I am working on a Python script that loads several CSV files containing timestamps and ping data and then displays them on a plot. The X-axis is supposed to display the timestamps in HH:MM format, with the timestamps coming from multiple CSV files that record different ping values for different addresses.
The challenge is that I only want to display a limited number of timestamps for the X axis, e.g. 10-12 timestamps, based on the number of data points in the CSV files. I also want to ensure that the X-axis is correctly labeled with the appropriate timestamps and associated ping values.
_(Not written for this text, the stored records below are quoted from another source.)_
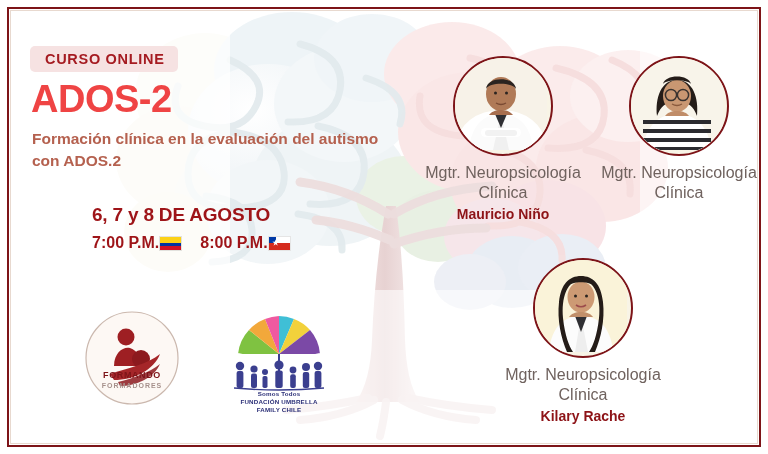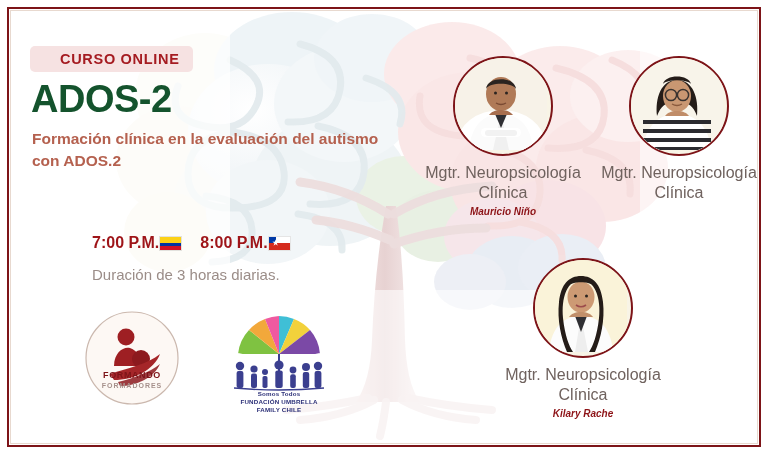--- a/index.html
+++ b/index.html
@@ -34,7 +34,7 @@
   .badge{
     position:absolute;left:30px;top:46px;
     background:#f6e2e2;border-radius:5px;
-    padding:5px 13px 5px 30px;
+    padding:5px 13px 5px 15px;
     color:#a51b21;font-weight:bold;font-size:14.5px;
     letter-spacing:.7px;z-index:20;
   }

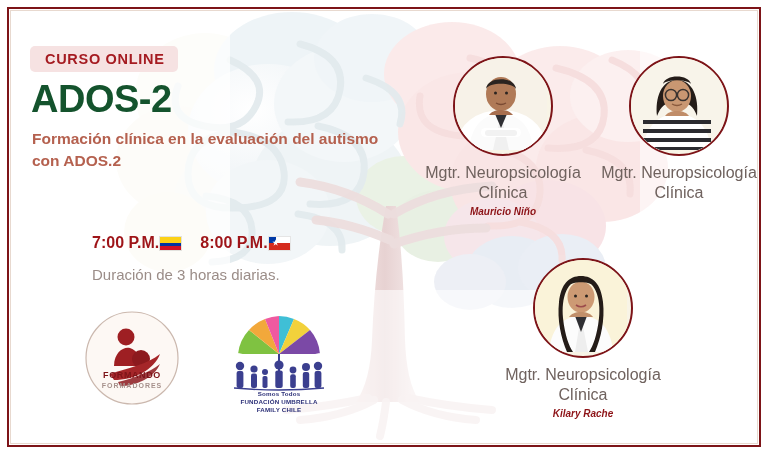--- a/index.html
+++ b/index.html
@@ -40,7 +40,7 @@
   }
   .title{
     position:absolute;left:31px;top:80px;
-    color:#14532d;font-weight:bold;font-size:38px;
+    color:#ef4444;font-weight:bold;font-size:38px;
     letter-spacing:-0.5px;z-index:20;line-height:1;
   }
   .subtitle{

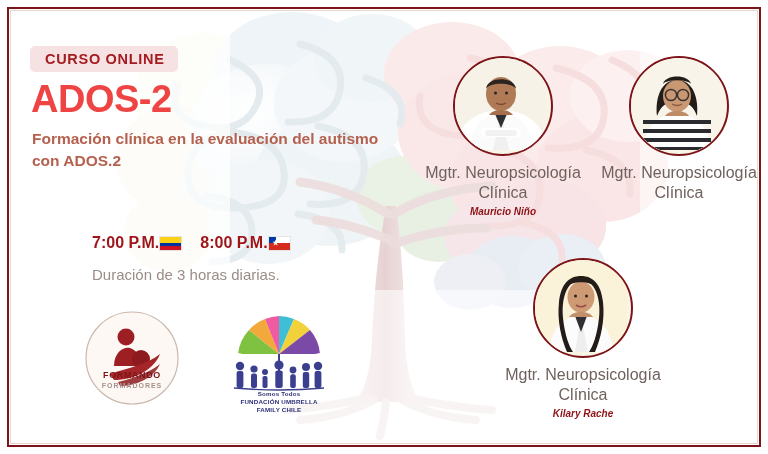--- a/index.html
+++ b/index.html
@@ -205,6 +205,7 @@
 
   <div class="subtitle">Formación clínica en la evaluación del autismo con ADOS.2</div>
 
+  <div class="dates">6, 7 y 8 DE AGOSTO</div>
 
   <div class="times">
     <span>7:00 P.M.</span>

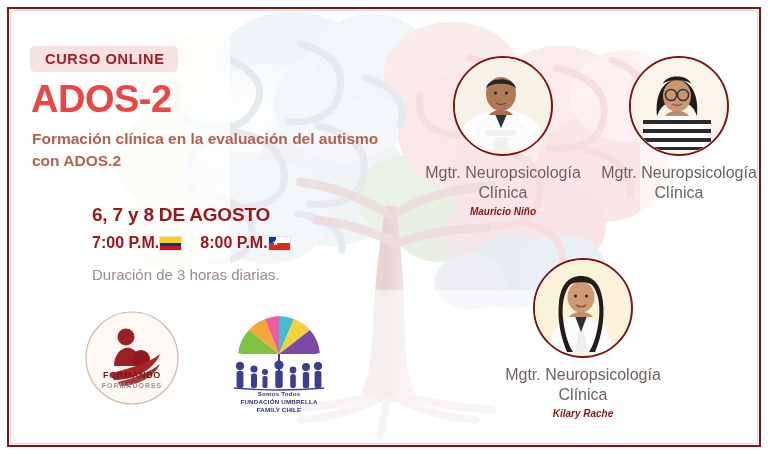--- a/index.html
+++ b/index.html
@@ -95,7 +95,7 @@
     margin-top:7px;color:#6f625e;font-size:16px;line-height:1.28;
   }
   .p-name{
-    margin-top:2px;color:#8d1317;font-weight:bold;font-size:10px;font-style:italic;
+    margin-top:2px;color:#8d1317;font-weight:bold;font-size:14px;
   }
   #presenter-1{left:418px;top:56px;}
   #presenter-2{left:594px;top:56px;}

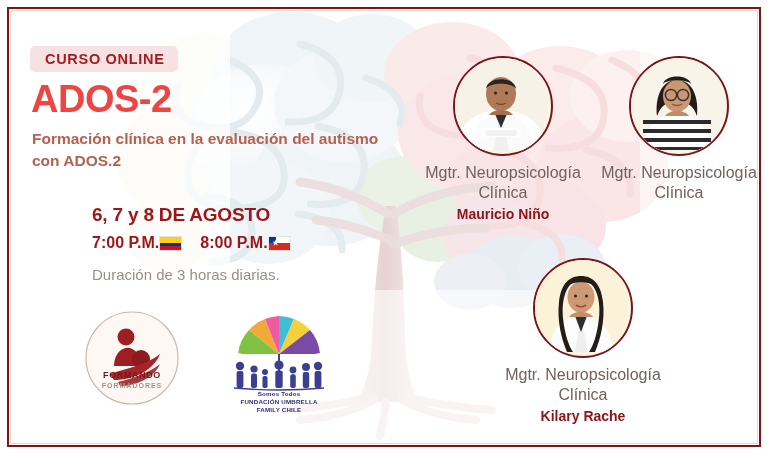--- a/index.html
+++ b/index.html
@@ -224,7 +224,6 @@
     </span>
   </div>
 
-  <div class="duration">Duración de 3  horas diarias.</div>
 
   <div class="logos">
 

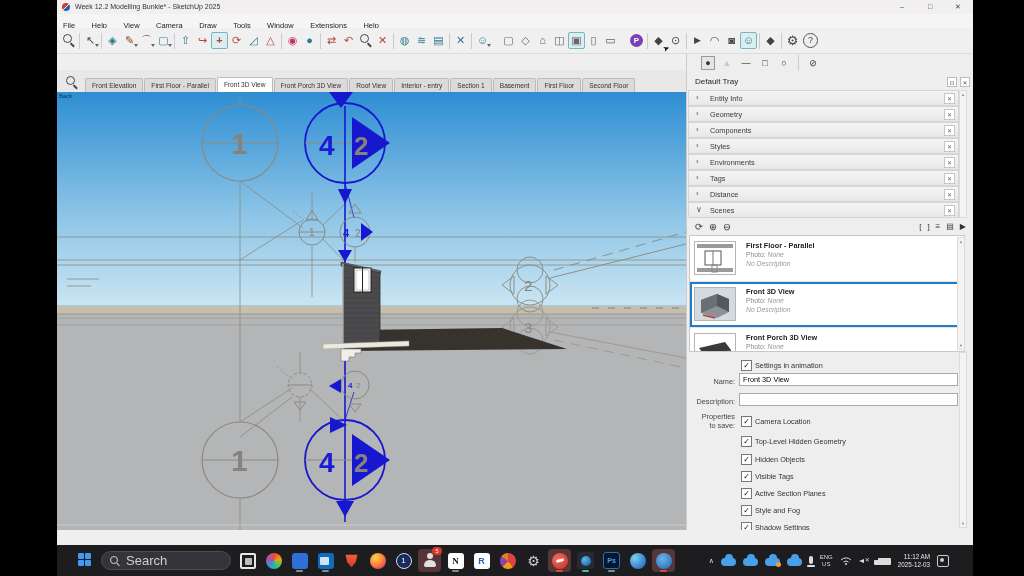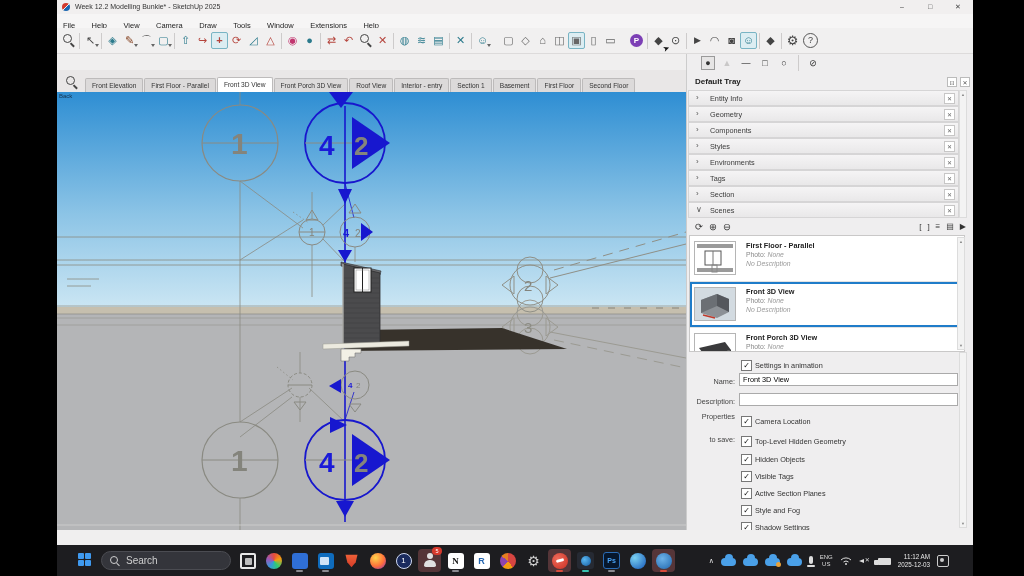--- a/index.html
+++ b/index.html
@@ -42,7 +42,7 @@
   .msi.selring{border:1px solid #9a9a9a;background:#e6e5e5;box-sizing:border-box;line-height:12px}
   .msi.lt{color:#c9c8c8}
   .trayhdr{position:absolute;left:0;top:20px;width:287px;height:16px}
-  .trayhdr .t{position:absolute;left:8px;top:0;font-size:8px;font-weight:bold;line-height:16px;color:#222}
+  .trayhdr .t{position:absolute;left:8px;top:0;font-size:8px;font-weight:normal;line-height:16px;color:#222}
   .thico{position:absolute;top:3px;width:10px;height:10px;border:1px solid #bbb;background:#fff;font-size:6px;line-height:10px;text-align:center;color:#555;box-sizing:border-box}
   .panels{position:absolute;left:1px;top:36px;width:271px}
   .prow{position:relative;height:16px;background:linear-gradient(#f5f4f5,#e9e8e9);border:1px solid #d6d5d6;box-sizing:border-box;margin-bottom:0px}

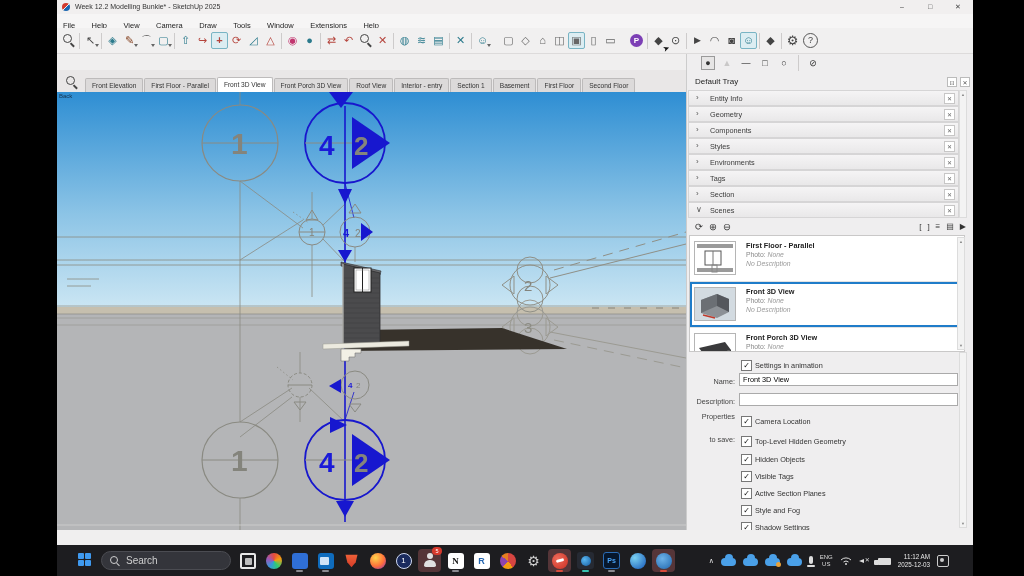--- a/index.html
+++ b/index.html
@@ -431,7 +431,7 @@
       </div>
       <div class="prow">
         <span class="ch">›</span>
-        <span class="lb">Section</span>
+        <span class="lb">Distance</span>
         <span class="x">✕</span>
       </div>
       <div class="prow">

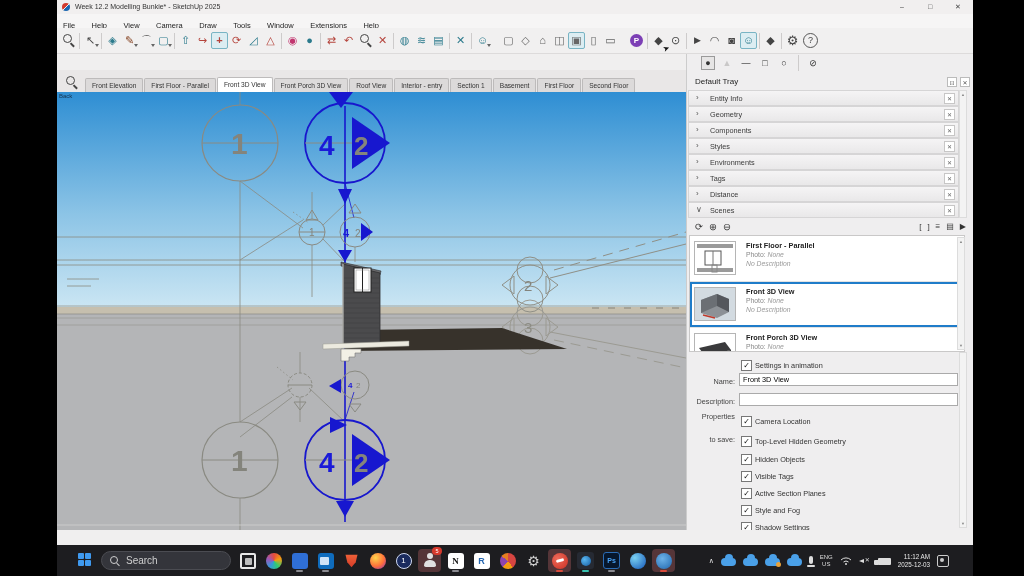--- a/index.html
+++ b/index.html
@@ -509,7 +509,7 @@
       <span class="plab" style="left:0;top:45px">Description:</span>
       <input class="pin" style="top: 41px;" value="">
       <span class="plab" style="left:0;top:60px">Properties</span>
-      <span class="plab" style="left:0;top:83px">to save:</span>
+      <span class="plab" style="left:0;top:69px">to save:</span>
       <span class="cb" style="left:54px;top:64px">✓</span>
       <span style="position:absolute;left:68px;top:65px">Camera Location</span>
       <span class="cb" style="left:54px;top:84px">✓</span>

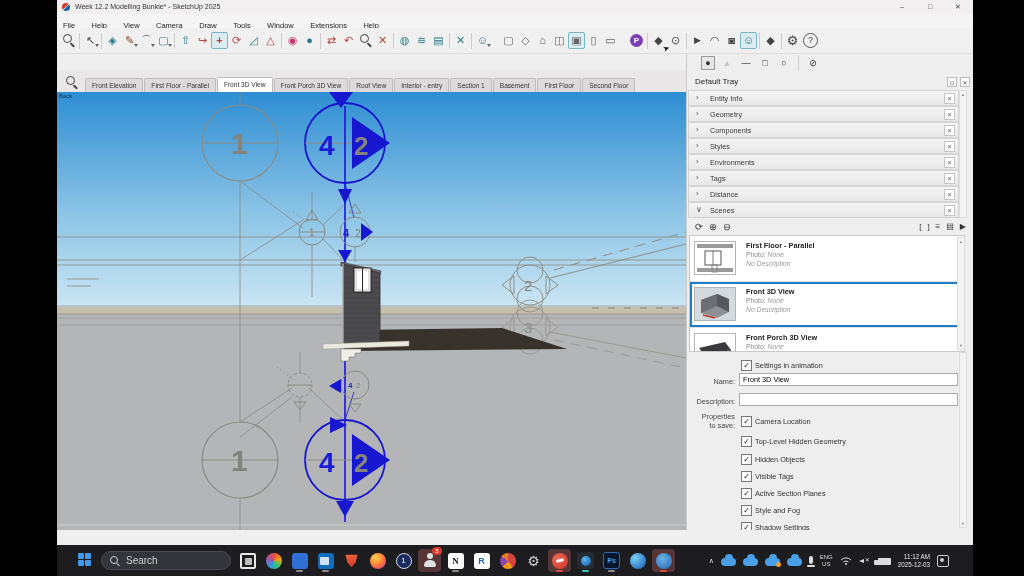--- a/index.html
+++ b/index.html
@@ -81,7 +81,7 @@
   .tsearch .mg{position:absolute;left:8px;top:4px;width:10px;height:10px}
   .tsearch .mg::before{content:"";position:absolute;width:6px;height:6px;border:1.2px solid #cfcfcf;border-radius:50%}
   .tsearch .mg::after{content:"";position:absolute;width:4px;height:1.2px;background:#cfcfcf;transform:rotate(45deg);left:6px;top:8px}
-  .tsearch .tx{position:absolute;left:24px;top:0;font-size:10px;line-height:17px;color:#cfcfcf}
+  .tsearch .tx{position:absolute;left:24px;top:0;font-size:13px;line-height:17px;color:#cfcfcf}
   .ticons{position:absolute;left:179px;top:4px;display:flex;gap:3px}
   .tico{width:23px;height:23px;border-radius:4px;position:relative;display:flex;align-items:center;justify-content:center;flex:0 0 auto}.tico.hlred{background:#553538}
   .runbar{position:absolute;bottom:0px;left:8px;width:7px;height:2px;border-radius:1px;background:#8a8a90}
Problem: The plot shows the data, but the timestamps on the X-axis are not correct and too few ticks appear. Only the first timestamp is displayed and only 8 ticks are generated on the X-axis.
In addition, the X-axis ticks do not seem to match the timestamps from the data correctly, which affects the readability of the plot.
Goal: The X-axis should correctly display timestamps in the format HH:MM:SS for all addresses from the CSV files.
I would like to have a limited number of timestamps (approx. 10-12) on the X-axis based on the data points in the CSV files.
It is important to mention that the information for the plot is stored in x_labels and x_positions. 11 subdivisions are also correctly created and saved for 99 data records, but these are still displayed incorrectly.
Example:
x_positions: [0.0, 2.55, 5.1, 7.65, 10.216666666666667, 12.766666666666667, 15.316666666666666, 17.866666666666667, 20.416666666666668, 22.983333333333334, 25.533333333333335]
x_labels: ['17:24:43', '17:27:16', '17:29:49', '17:32:22', '17:34:56', '17:37:29', '17:40:02', '17:42:35', '17:45:08', '17:47:42', '17:50:15']
This is the picture I get, but it should have 11 dividing lines on the X axis and all of them should be labeled
Here is some test Data, I store in the csv:
Time,Ping (ms)
17:24:43,0.1
17:25:00,0.2
17:25:17,0.23
17:25:34,0.12
17:25:51,0.23
17:26:08,0.123
17:26:25,0.321
17:26:42,0.231
Here is My Code:
import os
import pandas as pd
import matplotlib.pyplot as plt
import numpy as np
from datetime import datetime, timedelta
# Funktion zum Laden der Daten aus den CSV-Dateien
def load_data(folder):
data = {}
for root, dirs, files in os.walk(folder):
for file in files:
if file.endswith(".csv"):
address = file.replace('_', '.').replace('.csv', '')
file_path = os.path.join(root, file)
df = pd.read_csv(file_path)
df['Time'] = pd.to_datetime(df['Time'], format='%H:%M:%S')
df['Ping (ms)'] = df['Ping (ms)'].apply(lambda x: 0 if x == 0 else x)
data[address] = df
return data
# Funktion zum Erstellen des Plots
def plot_data(data):
plt.figure(figsize=(14, 8))
colors = generate_colors(len(data))
# Bestimme die Anzahl der Datenpunkte für eine einzelne Adresse
df = next(iter(data.values())) # Wähle den ersten DataFrame aus
total_data_points = len(df)
# Berechne den dif-Wert
dif = total_data_points // 10
if dif < 1:
dif = 1
# Sammle alle Zeitstempel für die X-Achse
x_labels = []
x_positions = []
for i in range(0, len(df), dif):
time = df['Time'].iloc[i]
x_labels.append(time.strftime('%H:%M:%S'))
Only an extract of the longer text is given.